The Behavior Sequence Transformer (BST) algorithm uses the powerful Transformer framework to capture long-term time series information from user behavior sequences. The BST algorithm can extract implicit features from behavior sequences and make predictions. The BST algorithm provides significant benefits in business scenarios related to behavior sequences, such as recommendation systems and user lifecycle value mining.
Scenarios
The BST algorithm is designed to support various prediction tasks, including classification and regression.
The input data of the BST algorithm is behavior sequences that have time series features. The input data is stored in
LONGTEXT
format in the database. An example of such data is the click behaviors of users over the previous seven days.The BST algorithm outputs predictions, which are integers or floating-point numbers, such as the amount that users are expected to pay, whether user churns occur, and whether payments are made.
Sample classification scenarios:
Predict the number of new paying users and the potential churns of regular-paying and high-paying users in gaming scenarios.

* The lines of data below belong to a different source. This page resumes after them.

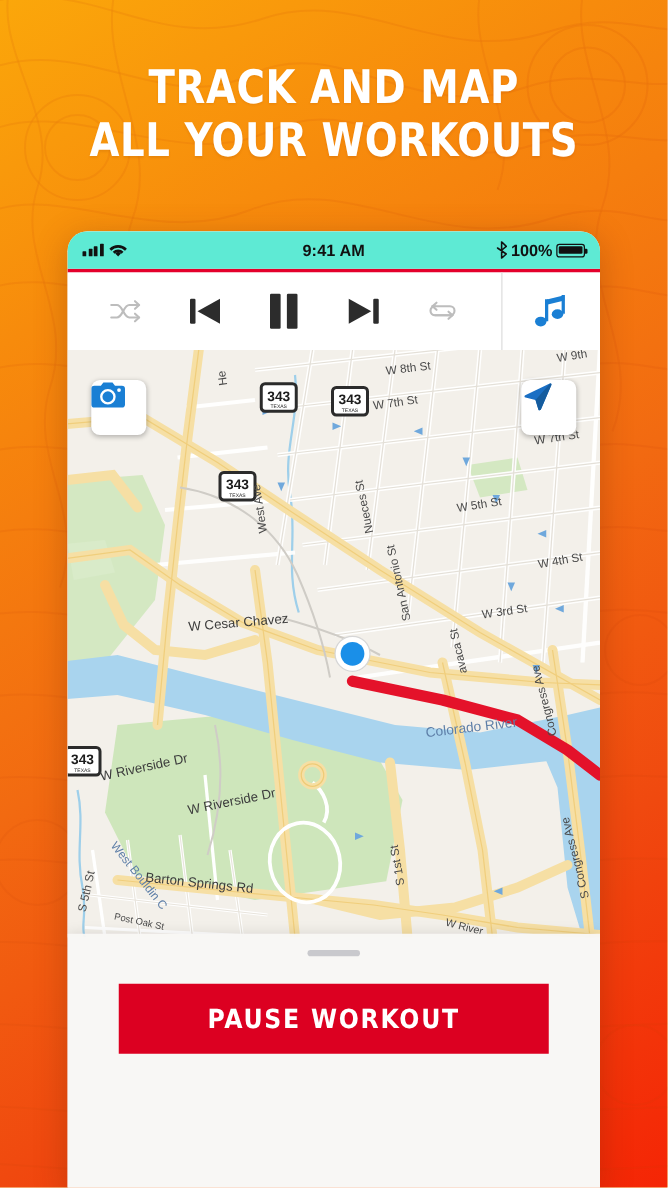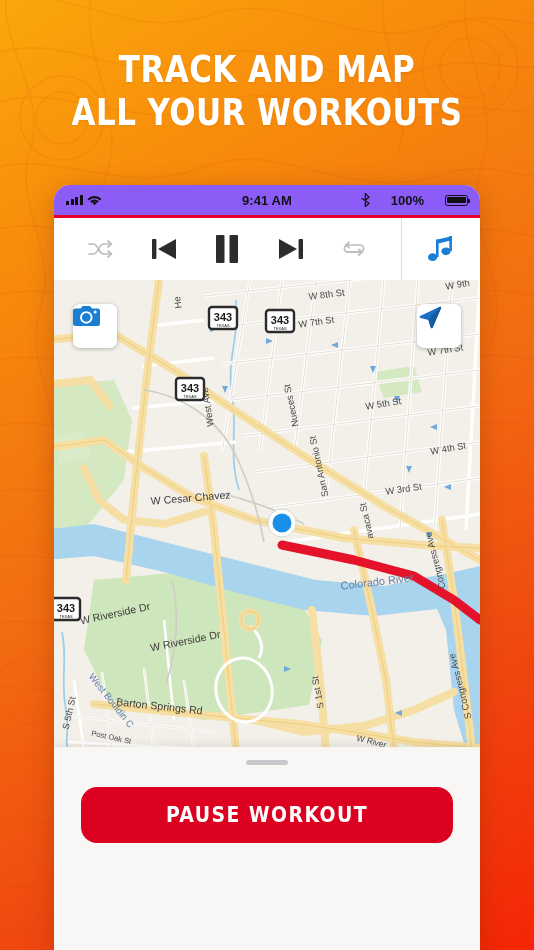--- a/index.html
+++ b/index.html
@@ -27,26 +27,26 @@
     transform:scaleX(.93);transform-origin:center;
     text-shadow:0 1px 2px rgba(120,40,0,.12);
   }
 
   
   .phone{position:absolute;left:54px;top:185px;width:426px;height:768px;
     background:#fff;border-radius:16px 16px 0 0;overflow:hidden;
     box-shadow:0 6px 26px rgba(110,35,0,.30);z-index:5;}
 
   
-  .statusbar{height:30px;background:#8b5cf6;display:flex;align-items:center;
+  .statusbar{height:30px;background:#5eead4;display:flex;align-items:center;
     padding:0 12px;position:relative;}
   .sb-left{display:flex;align-items:center;gap:4px;}
   .sb-center{position:absolute;left:0;right:0;text-align:center;
     font-size:13px;font-weight:bold;color:#111;letter-spacing:.1px;}
-  .sb-right{margin-left:auto;display:flex;align-items:center;gap:21px;
+  .sb-right{margin-left:auto;display:flex;align-items:center;gap:3px;
     font-size:13px;font-weight:bold;color:#111;position:relative;z-index:2;}
   .bars{display:flex;align-items:flex-end;gap:1.5px;height:10px;}
   .bars i{display:block;width:3px;background:#111;border-radius:.5px;}
   .bars i:nth-child(1){height:4px}.bars i:nth-child(2){height:6px}
   .bars i:nth-child(3){height:8px}.bars i:nth-child(4){height:10px}
   .batt{width:23px;height:11px;border:1.3px solid #111;border-radius:2.5px;
     position:relative;padding:1.3px;box-sizing:border-box;}
   .batt::after{content:"";position:absolute;right:-3.3px;top:3px;width:2px;height:4px;
     background:#111;border-radius:0 1px 1px 0;}
   .batt span{display:block;height:100%;background:#111;border-radius:1px;}
@@ -82,22 +82,22 @@
   .stat{flex:1;text-align:center;}
   .stat .val{
     font-family:"Liberation Sans Narrow","DejaVu Sans Condensed","Liberation Sans",sans-serif;
     font-weight:bold;font-size:47px;line-height:52px;color:#1C1C1C;
     letter-spacing:-.5px;transform:scaleX(.96);transform-origin:center;display:block;}
   .stat .lab{
     font-family:"Liberation Sans Narrow","DejaVu Sans Condensed","Liberation Sans",sans-serif;
     font-size:19px;font-weight:normal;color:#1C1C1C;letter-spacing:.4px;
     text-transform:uppercase;margin-top:1px;display:block;
     transform:scaleX(.95);transform-origin:center;}
-  .pausebtn{display:block;width:372px;margin:22px auto 0;height:56px;
-    background:#DC0021;border:none;border-radius:16px;color:#fff;cursor:pointer;
+  .pausebtn{display:block;width:344px;margin:22px auto 0;height:56px;
+    background:#DC0021;border:none;border-radius:0;color:#fff;cursor:pointer;
     font-family:"Liberation Sans Narrow","DejaVu Sans Condensed","Liberation Sans",sans-serif;
     font-weight:bold;font-size:21px;letter-spacing:1.4px;text-transform:uppercase;}
 
   .shield{font-family:"Liberation Sans",sans-serif;}
 </style>
 </head>
 <body>
 
 <div class="stage">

For example, the in-game behaviors of paying users over the previous 14 days in a gaming operation scenario are constructed into the behavior sequence input of the BST algorithm. The BST algorithm extracts the relevant features from the behavior sequences to predict the potential churns in the following 14 days. A user is considered to have churned if the user does not log on for 14 consecutive days.
Sample regression scenarios:
Predict the total spending of new users in a gaming scenario. For example, the in-game behaviors of new users within the first 24 hours in a gaming operation scenario are constructed into the behavior sequence input of the BST algorithm. The BST algorithm extracts the relevant features from the behavior sequences to predict the total spending of the new users in the following seven days.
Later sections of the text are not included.